La députée fédérale Jenica Atwin poursuit son combat afin d’interdire la vente et l’utilisation du glyphosate au Canada. Elle ne remportera pas cette manche, ce qui ne signifie pas que ses efforts ont été inutiles.

Jenica Atwin est une ancienne élue du Parti vert devenue transfuge libérale peu avant les plus récentes élections fédérales de 2021.

La députée Atwin a quitté une famille politique qui souhaite interdire le glyphosate au Canada afin d’en joindre une autre qui n’a décidément pas la même position sur cet enjeu. Ça ne l’empêche toutefois pas de poursuivre ses efforts afin de mener à bien cette lutte qui lui tient manifestement à cœur.

C’est ainsi que Mme Atwin a présenté à la Chambre des communes une pétition contenant un peu plus de 18 000 signatures. Elle ne s’est pas arrêtée là. Elle parraine aussi un projet de loi privé qui, s’il était adopté, interdirait de «fabriquer, manipuler, stocker, transporter, distribuer ou utiliser du glyphosate en tant que produit antiparasitaire».

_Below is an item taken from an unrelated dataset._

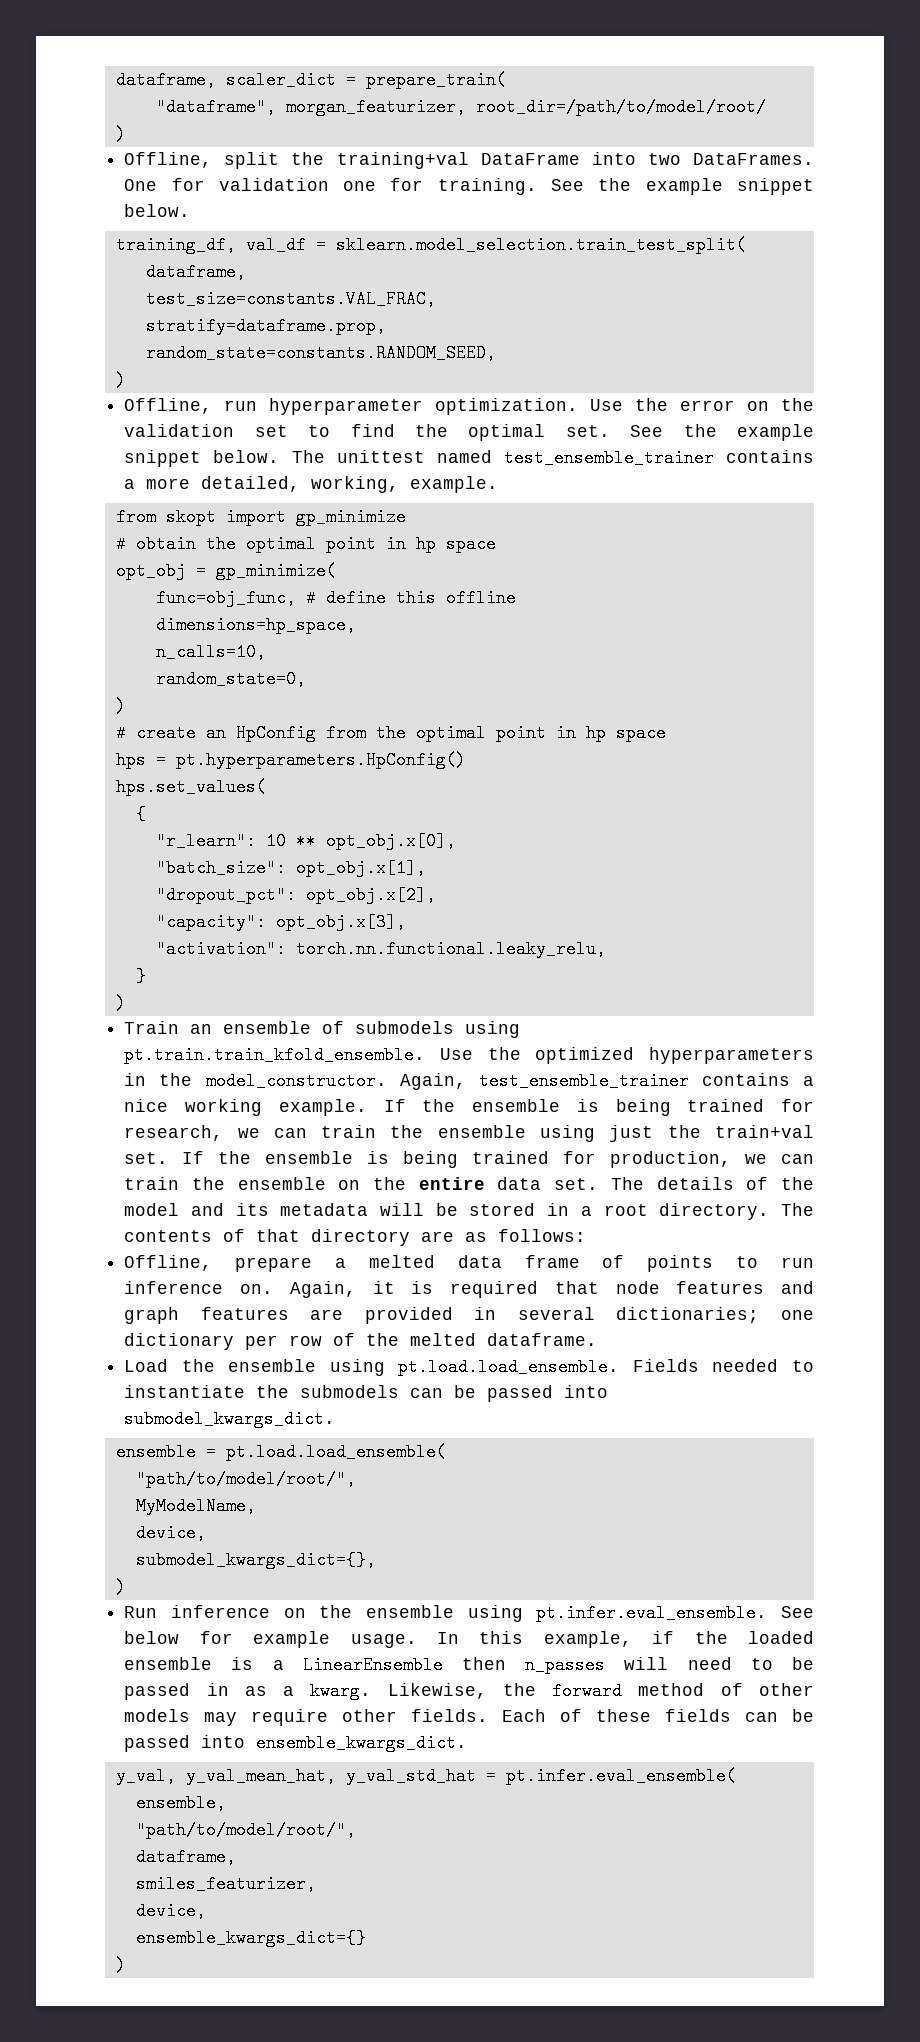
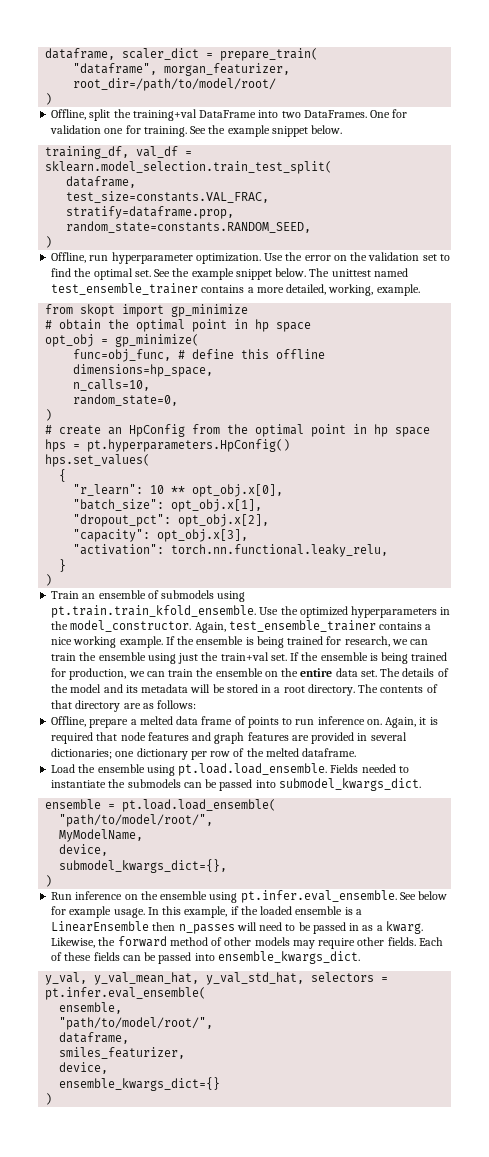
[345,1767,476,1785] y_val_std_hat -> [206,972,375,985] y_val_std_hat, selectors

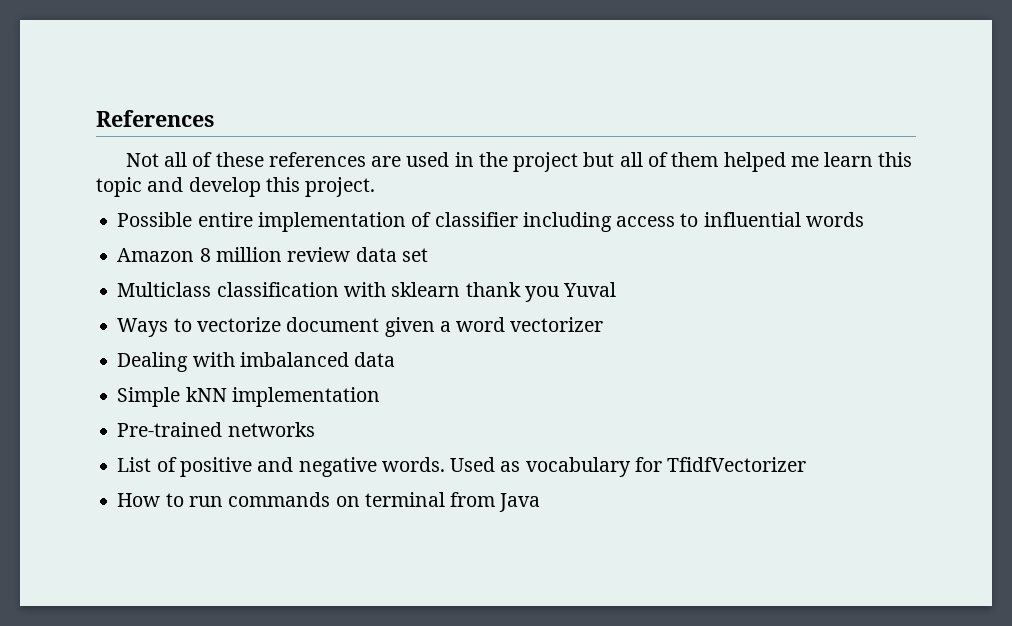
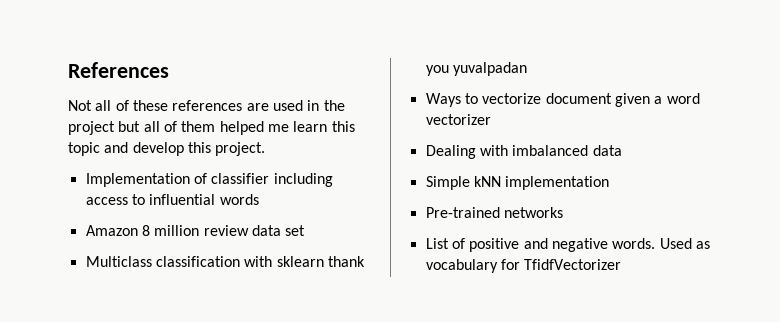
[117,212,406,232] Possible entire implementation -> [85,173,190,187] Implementation
[563,282,617,297] Yuval -> [452,62,527,76] yuvalpadan
[117,492,541,512] // How to run commands on terminal from Java -> (622, 264) none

Ces efforts convaincront-ils le gouvernement du premier ministre Justin Trudeau de prohiber le glyphosate au Canada? La réponse courte est non. Les efforts de Mme Atwin sont voués à l’échec, du moins à court terme. Et elle le sait.

Le gouvernement canadien reçoit, selon ses estimations, environ 1500 pétitions papier et quelque 200 pétitions électroniques, pour environ 500 000 signatures annuellement. Les 18 379 signataires anti-glyphosate ne risquent donc pas d’ébranler de sitôt le ministre fédéral de la Santé, Jean-Yves Duclos.

De même, le dépôt d’un projet de loi d’une simple députée, même si elle siège du côté du pouvoir, ne signifie pas qu’il sera adopté. Cela n’empêche pas les députés de tenter leur chance.

L’ancien élu fédéral néo-démocrate d’Acadie-Bathurst Yvon Godin a ainsi déposé de nombreux projets de loi dans les années 2000 afin d’apporter des modifications au programme d’assurance-emploi ou pour imposer le bilinguisme des juges à la Cour suprême du Canada, mais en vain. C’est aussi dans ce cadre que des députés conservateurs tentent régulièrement de déposer des projets de loi visant à restreindre le droit à l’avortement qui finissent par être défaits ou par mourir au feuilleton.

Les projets de loi privés ne sont même pas assurés d’être soumis au vote des parlementaires, en raison du temps limité pendant lequel siègent les élus. La priorité est plutôt accordée aux projets de loi parrainés par le gouvernement. Les simples députés doivent le plus souvent prendre leur mal en patience.

L’initiative de Jenica Atwin suscite néanmoins l’attention, et pour cause.

En effet, son intervention dans le débat survient alors que le gouvernement Trudeau vient tout juste de prolonger jusqu’en 2031 l’autorisation d’utiliser le glyphosate au pays. Elle attire donc l’attention sur une décision controversée que le gouvernement Trudeau souhaiterait sans doute voir tomber dans l’oubli. Surtout, elle donne un nouveau souffle à un débat qui n’est pas prêt de prendre fin.

Le glyphosate est un poison qui sera un jour déclaré illégal au Canada. Il est particulièrement efficace (ce qui explique sa popularité auprès de l’industrie forestière), mais est «probablement cancérogène pour les humains», selon une analyse de l’Organisation mondiale de santé en 2015. Un jour, Santé Canada en arrivera à la même conclusion.

Ce n’est toutefois pas pour demain. Historiquement, les gouvernements ont tendance à donner le bénéfice du doute aux multinationales et à accorder une importance démesurée à leur argumentaire. Les décennies passées ont par exemple vu Ottawa permettre l’utilisation de l’agent orange à la base militaire de Gagetown et sous-estimer les dangers associés à la cigarette.

Au Nouveau-Brunswick, le géant forestier JD Irving compte pas moins de 20 entrées dans le registre des lobbyistes de la province, incluant James D. Irving en personne. Quand ces gens-là susurrent dans les oreilles d’un haut fonctionnaire ou d’un ministre que le glyphosate est crucial pour leur entreprise, vous devinerez que ça pèse beaucoup plus lourd dans la balance que les requêtes d’une députée d’arrière-ban fédérale ou qu’une pétition.

Toutes les batailles ne sont cependant pas menées dans l’espoir d’une victoire immédiate et décisive. Jenica Atwin ne réussira pas en 2023 à convaincre le premier ministre Trudeau de changer son fusil d’épaule. Elle a toutefois réussi à apporter de la visibilité à cet enjeu et gagner des appuis en prévision de tentatives futures. Ce n’est pas rien.